Initiative for Multicenter Pragmatic Anesthesiology Clinical Trials (IMPACT)

Note: The IMPACT Application period is now closed. Keep an eye on our website for details regarding future IMPACT opportunities.

This award was established by leaders of academic anesthesiology organizations that recognized there was a need to conduct large pragmatic trials in order to answer important questions in anesthesiology-related research. Although there are several successful anesthesiology clinical trial networks around the world, until now, one did not exist in the United States. In an initial attempt to address this important opportunity, a consortium of academic anesthesiology organizations launched an initiative in 2018 to stimulate pragmatic research in the U.S. in collaboration with our colleagues in Canada, the Canadian Perioperative Anesthesia Clinical Trials Group (PACT), and elsewhere. This effort was conceptualized and endorsed by a few key organizations, which have as a common goal the advancement of knowledge in anesthesiology and the enhancement of care in perioperative medicine, critical care, pain management, and peri- and post-partum care. These organizations included:

These organizations have joined together and established a program to support the development of proposals for pragmatic clinical trials by anesthesiology investigators for submission to external funding sources, such as the NIH. By working together, we believe that we can improve the quality of the proposals and increase the prospects of securing funding.
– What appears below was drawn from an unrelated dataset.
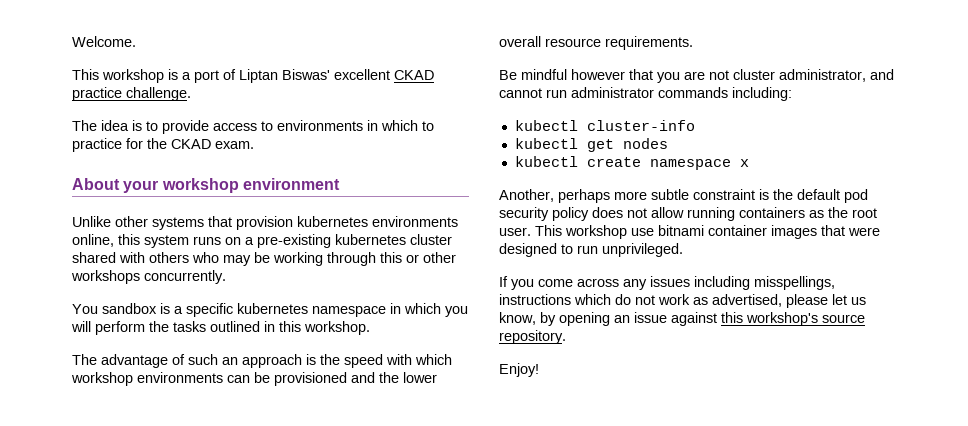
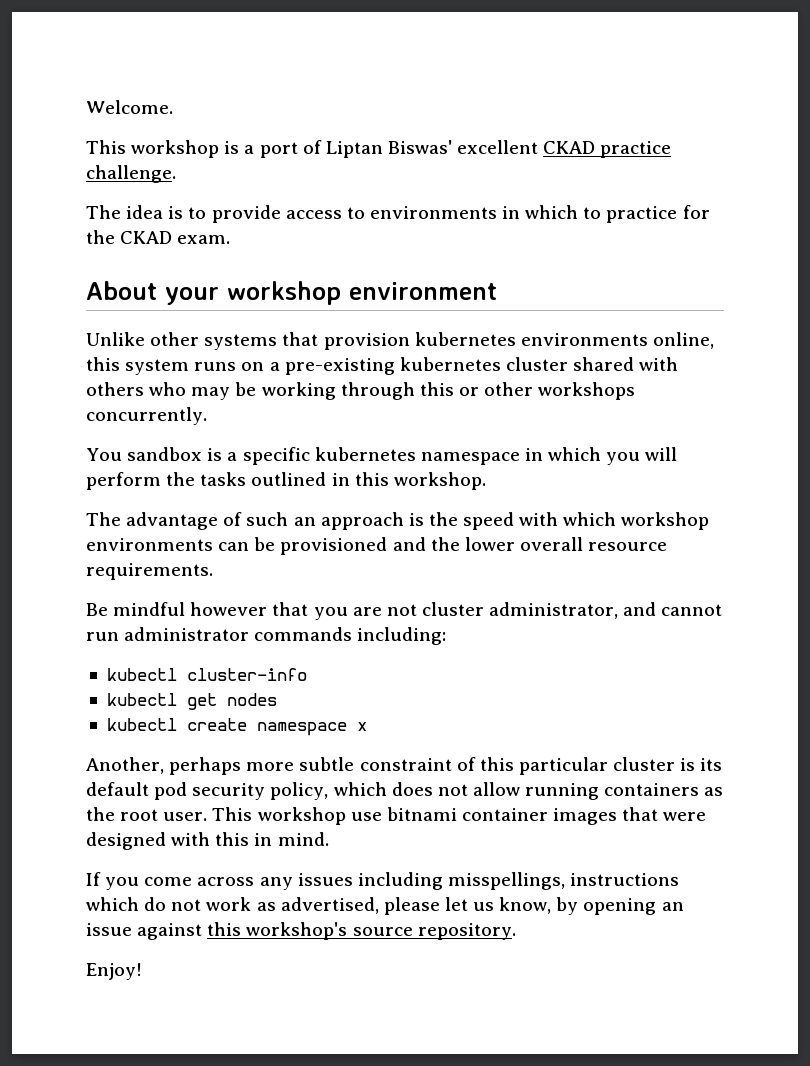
- Another, perhaps more subtle constraint is the default pod security policy does not allow running containers as the root user.
+ Another, perhaps more subtle constraint of this particular cluster is its default pod security policy, which does not allow running containers as the root user.
- This workshop use bitnami container images that were designed to run unprivileged.
+ This workshop use bitnami container images that were designed with this in mind.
Over the course of its initial two years, IMPACT awarded seed funding ($15,000 USD each) to six promising projects to develop a formal proposal for large scale trials. These projects are in various stages of grant preparation, review, or pilot work.

For 2020, based upon learnings from the initial award cycles and the larger context of pragmatic trials in anesthesiology medicine, we made three major changes to the IMPACT award criteria. We increased our focus on:

  1. early and mid-career principal investigators;
  2. enabling a pilot / feasibility study essential for the successful planning and funding of pragmatic trials;
  3. clear prioritization of pragmatic rather than explanatory trials.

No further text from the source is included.